Aus dem Vorstehenden folgt klar, dass die Geschichtswerke als reine Phantasiegebilde zu betrachten sind. Es sind Phantasieberichte schlecht beobachteter Ereignisse nebst nachträglich ersonnenen Erklärungen. Hätte uns die Vergangenheit nicht ihre Literaturdenkmäler, ihre Kunst- und Bauwerke hinterlassen, so wüßten wir nicht die geringste Tatsache von ihr. Kennen wir ein einziges wahres Wort über das Leben der großen Männer, die in der Menschheit eine hervorragende Rolle spielten? Höchstwahrscheinlich nicht.

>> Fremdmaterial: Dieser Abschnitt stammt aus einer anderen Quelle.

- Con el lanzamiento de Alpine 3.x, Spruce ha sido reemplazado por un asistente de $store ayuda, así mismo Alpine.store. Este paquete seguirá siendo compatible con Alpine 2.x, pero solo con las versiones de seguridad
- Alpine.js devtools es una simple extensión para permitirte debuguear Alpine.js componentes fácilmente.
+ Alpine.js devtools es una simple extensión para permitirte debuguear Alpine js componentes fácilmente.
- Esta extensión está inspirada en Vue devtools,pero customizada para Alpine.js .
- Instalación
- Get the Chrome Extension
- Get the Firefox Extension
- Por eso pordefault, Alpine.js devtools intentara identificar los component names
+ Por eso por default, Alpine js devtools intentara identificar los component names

Im Grunde hat übrigens ihr tatsächliches Leben recht wenig Interesse für uns. Die legendären Helden, nicht die wirklichen Helden haben Eindruck auf die Massen gemacht.

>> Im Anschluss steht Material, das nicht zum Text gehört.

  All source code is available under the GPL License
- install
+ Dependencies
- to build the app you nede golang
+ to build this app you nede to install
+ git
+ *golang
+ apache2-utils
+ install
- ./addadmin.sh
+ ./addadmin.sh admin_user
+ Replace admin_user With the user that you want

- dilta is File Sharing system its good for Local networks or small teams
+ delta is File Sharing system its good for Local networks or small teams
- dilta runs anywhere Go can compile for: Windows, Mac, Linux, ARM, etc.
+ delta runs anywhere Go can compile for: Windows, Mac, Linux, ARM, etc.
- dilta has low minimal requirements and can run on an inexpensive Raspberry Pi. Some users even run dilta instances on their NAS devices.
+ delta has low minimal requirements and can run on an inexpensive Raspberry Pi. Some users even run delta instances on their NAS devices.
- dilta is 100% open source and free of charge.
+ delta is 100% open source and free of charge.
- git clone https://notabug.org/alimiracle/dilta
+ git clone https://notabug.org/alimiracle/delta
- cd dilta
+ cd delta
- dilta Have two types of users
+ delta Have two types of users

Leider sind die Legenden selbst nicht von Dauer. Die Phantasie der Massen formt sie je nach den Zeiten und den Rassen um. Vom grausamen Jehova der Bibel bis zum Gott der Liebe der heiligen Therese ist ein großer Schritt, und der in China verehrte Buddha hat mit dem in Indien angebeteten keinen Zug gemein.

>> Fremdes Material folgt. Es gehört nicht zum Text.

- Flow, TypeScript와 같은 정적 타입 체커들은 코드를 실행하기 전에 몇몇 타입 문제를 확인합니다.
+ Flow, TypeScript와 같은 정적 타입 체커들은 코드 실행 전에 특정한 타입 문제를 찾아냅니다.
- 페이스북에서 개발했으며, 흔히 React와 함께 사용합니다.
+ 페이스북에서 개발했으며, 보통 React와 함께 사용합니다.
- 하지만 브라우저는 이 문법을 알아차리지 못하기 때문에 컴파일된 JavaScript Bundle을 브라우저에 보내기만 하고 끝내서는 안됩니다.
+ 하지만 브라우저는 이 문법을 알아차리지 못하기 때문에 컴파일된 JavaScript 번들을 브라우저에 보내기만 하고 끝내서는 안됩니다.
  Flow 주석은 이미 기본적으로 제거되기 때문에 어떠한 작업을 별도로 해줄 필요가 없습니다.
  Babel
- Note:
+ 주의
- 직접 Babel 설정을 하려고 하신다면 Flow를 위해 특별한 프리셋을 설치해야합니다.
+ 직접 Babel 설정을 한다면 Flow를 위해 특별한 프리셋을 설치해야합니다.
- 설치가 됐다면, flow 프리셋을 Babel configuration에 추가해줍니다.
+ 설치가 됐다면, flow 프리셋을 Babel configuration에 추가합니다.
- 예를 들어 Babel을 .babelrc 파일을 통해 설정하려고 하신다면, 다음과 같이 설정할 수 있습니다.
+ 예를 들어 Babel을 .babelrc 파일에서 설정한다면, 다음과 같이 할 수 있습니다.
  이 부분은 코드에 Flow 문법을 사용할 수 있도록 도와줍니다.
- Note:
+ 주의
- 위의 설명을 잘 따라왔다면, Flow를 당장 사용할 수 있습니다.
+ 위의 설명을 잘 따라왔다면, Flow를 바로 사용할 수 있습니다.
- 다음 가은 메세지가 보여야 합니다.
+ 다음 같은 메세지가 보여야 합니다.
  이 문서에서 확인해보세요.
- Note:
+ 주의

Es bedarf nicht des Ablaufs von Jahrhunderten, damit sich die Heldenlegende in der Phantasie der Massen wandelt; diese Wandlung erfolgt oft innerhalb weniger Jahre. Wir haben in unsern Tagen erlebt, wie sich die Legende eines der größten Helden der Geschichte in weniger als fünfzig Jahren wiederholt verändert hat. Unter den Bourbonen wurde Napoleon zu einer idyllischen, menschenfreundlichen und freisinnigen Persönlichkeit, einem Freunde der Armen, die, wie der Dichter sagt, sein Andenken in ihrer Hütte für lange Zeit bewahren würden. Dreißig Jahre später war der gutmütige Held zu einem grausamen Despoten geworden, zu einem Usurpator von Macht und Freiheit, der drei Millionen Menschen nur zur Befriedigung seines Ehrgeizes geopfert hatte. Gerade jetzt wandelt sich die Legende wieder. Wenn einige Dutzend Jahrhunderte darüber hingegangen sind, werden die zukünftigen Forscher angesichts dieser widersprechenden Berichte vielleicht das Dasein des Helden bezweifeln, wie wir bisweilen das Dasein Buddhas bezweifeln, und werden dann in ihm nur einen Sonnenmythus oder eine Fortentwicklung der Herkulessage erblicken. Zweifellos werden sie sich über diese Ungewißheit leicht trösten, denn da sie eine bessere psychologische Erkenntnis haben werden als wir heutzutage, so werden sie wissen, dass die Geschichte nur Mythen zu verewigen vermag.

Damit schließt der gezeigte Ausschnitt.